Merely consider this quote from ESPN analyst Jay Bilas concerning the Vols’ win over Duke: “That Tennessee-Duke game, that was not a basketball game. It was a hockey game. It was officiated like a hockey game. There were fouls that were flagrant fouls that were not called flagrant. I can’t understand why. I’ve talked to several officials about it and all of them seem to agree that that should not have happened that way, but we’re seeing that more and more.”
It is somewhat comical to hear a Dookie (Bilas starred at Duke in the 1980s) whine about officiating since Duke coaching legend Mike Krzyzewski often appeared to get all the calls.
But he has a point far beyond the Vols’ win. Time and again in this tourney officials have missed fouls, especially on shots, traveling and the oldie but goodie _ the block/charge call. The game deserves better.
Otherwise, the one and only criticism of the Selection Committee is not who got in and who got left out - other than Vandy should have been the Southeastern Conference’s last team in instead of Mississippi State - but rather allowing No. 9 seed Auburn to face Midwest Region top-seed Houston in Birmingham, Ala.
If this was merely an oversight, it was embarrassing bordering on reprehensible. If it was to sell a few extra tickets it was almost criminal. The only possible respectable explanation was if the committee released a statement saying it was unofficially apologizing to Auburn and Bruce Pearl for the Tigers being cheated by the officials inside the final minute of their Final Four semifinal loss to Virginia in 2019.
Otherwise, this was the biggest blunder in site placement since 11th seeded LSU got to play the first two tournament games at home - barely winning both - on its way to that year’s Final Four. Never has a team deserved so little to be handed so much by a supposedly impartial committee.

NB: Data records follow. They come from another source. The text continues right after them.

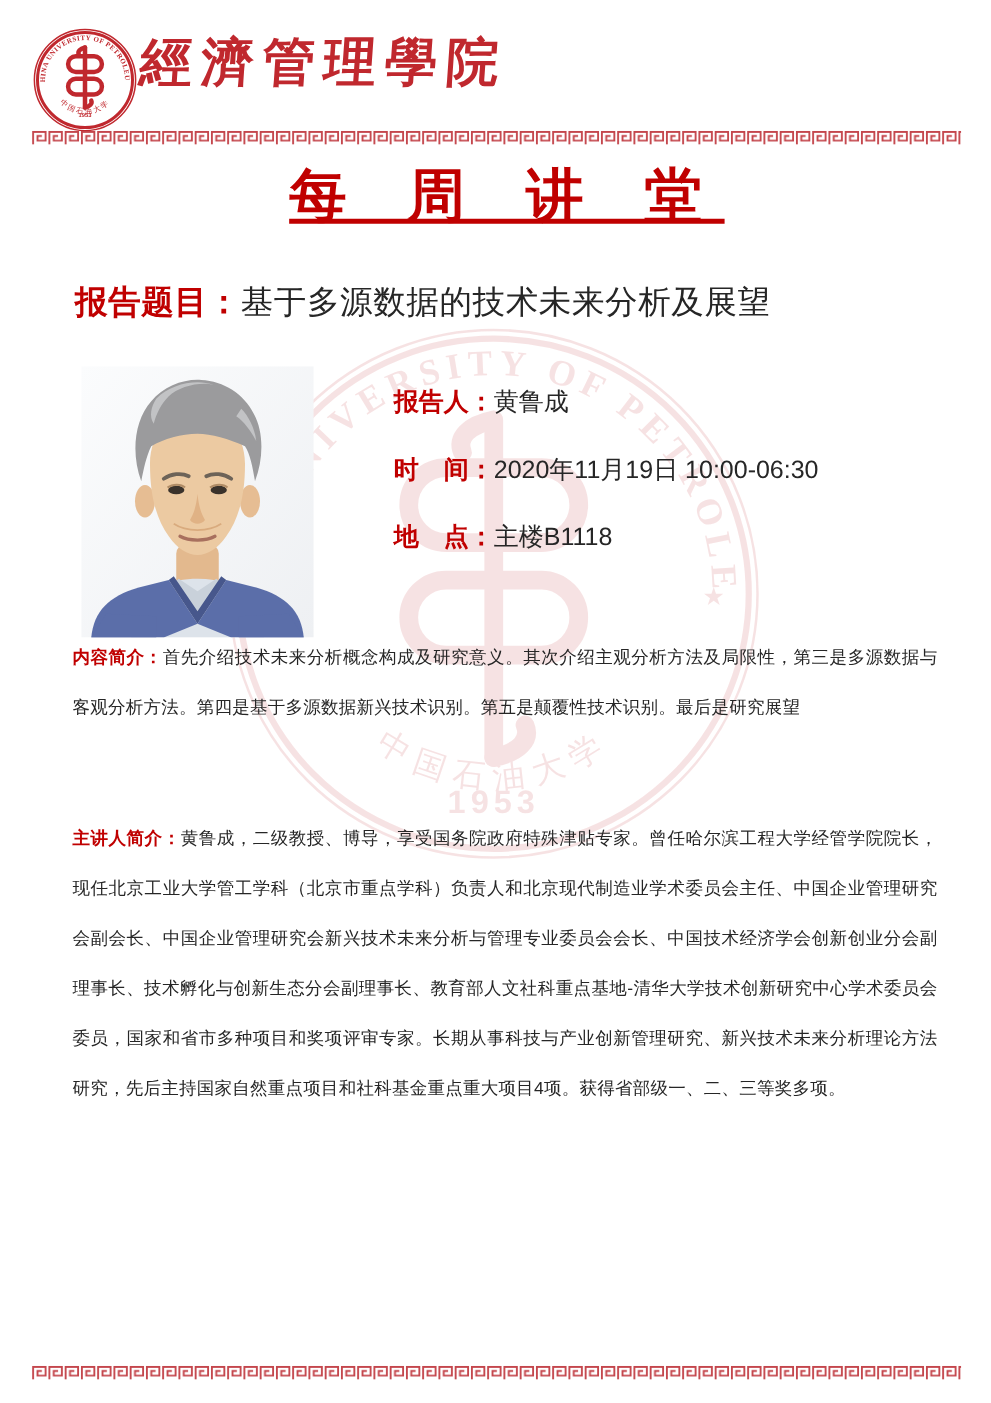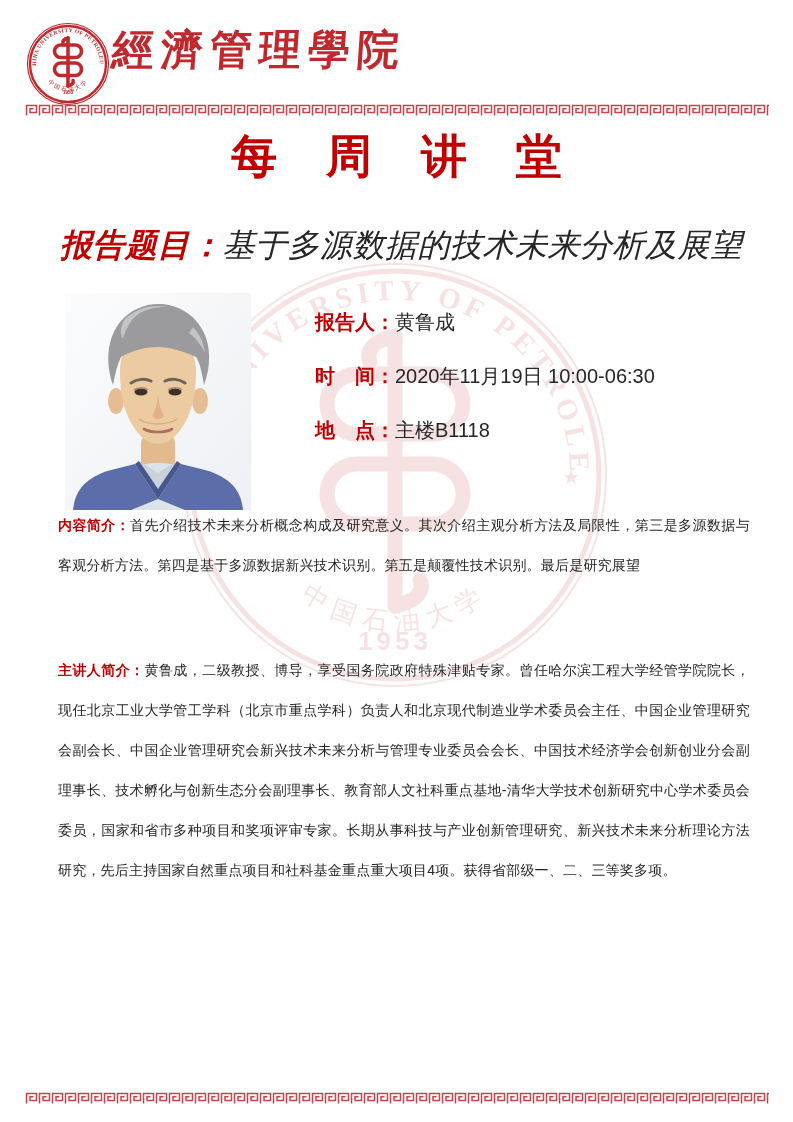--- a/index.html
+++ b/index.html
@@ -13,24 +13,24 @@
              color:#c0282e;letter-spacing:7px;font-family:"DejaVu Serif","Liberation Serif",serif;
              transform:skewX(-4deg);}
   .school-en{position:absolute;left:113px;top:74px;z-index:2;font-size:17.5px;font-weight:bold;
              color:#c0282e;font-family:"Liberation Serif",serif;letter-spacing:.2px;}
   .meander{position:absolute;left:25px;width:744px;height:13px;z-index:2;}
   .meander.top{top:104px;}
   .meander.bottom{top:1092px;}
   
   .banner{position:absolute;left:0;top:126px;width:100%;text-align:center;z-index:2;
           font-size:46px;font-weight:bold;color:#c00000;letter-spacing:18px;padding-left:18px;
-          box-sizing:border-box;}
+          box-sizing:border-box;text-decoration:underline;}
   
-  .report-line{position:absolute;left:60px;top:224px;width:700px;z-index:2;font-size:32px;
-               letter-spacing:.5px;font-style:italic;}
+  .report-line{position:absolute;left:60px;top:224px;width:700px;z-index:2;font-size:26px;
+               letter-spacing:.5px;}
   .report-line .lbl{color:#c00000;font-weight:bold;}
   .report-line .val{color:#262626;}
   
   .photo{position:absolute;left:65px;top:293px;width:186px;height:217px;z-index:2;}
   
   .info{position:absolute;left:315px;top:308px;z-index:2;display:flex;flex-direction:column;gap:26px;}
   .info-row{font-size:20px;line-height:28px;}
   .info-row .lbl{color:#c00000;font-weight:bold;}
   .info-row .val{color:#262626;}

Still, for this tournament only, what excitement to see two No. 1s go down on the opening weekend in the teams of Purdue and Kansas. What anticipation here in Big Orange Country that the Vols now have a relatively easy path to make their first men’s Final Four in school history. All they probably have to do is survive either Michigan State or Kansas State in the East Regional final, assuming they can escape Florida Atlantic in Thursday night’s semifinal in Madison Square Garden.
Of course, if Sparty wins its semi against K-State’s dudes, the Big Orange Nation may also remember that its only other Elite Eight appearance ended in a loss to Michigan State in 2010.
So here we go, college hoopniks. The most intense weekend of the year is upon us. Sixteen teams left, three from the SEC. And does anything say more about the changing face of SEC hoops that none of those three is Kentucky, which is apparently short of enough dudes to advance.
And while your humble scribe still believes Alabama is the best team still standing, the Vols are undefeated this year against both the Tide and the Razorbacks.
Either way, as the noted March Madness junkies Mott the Hoople once sang, “All the young dudes, carry the news.”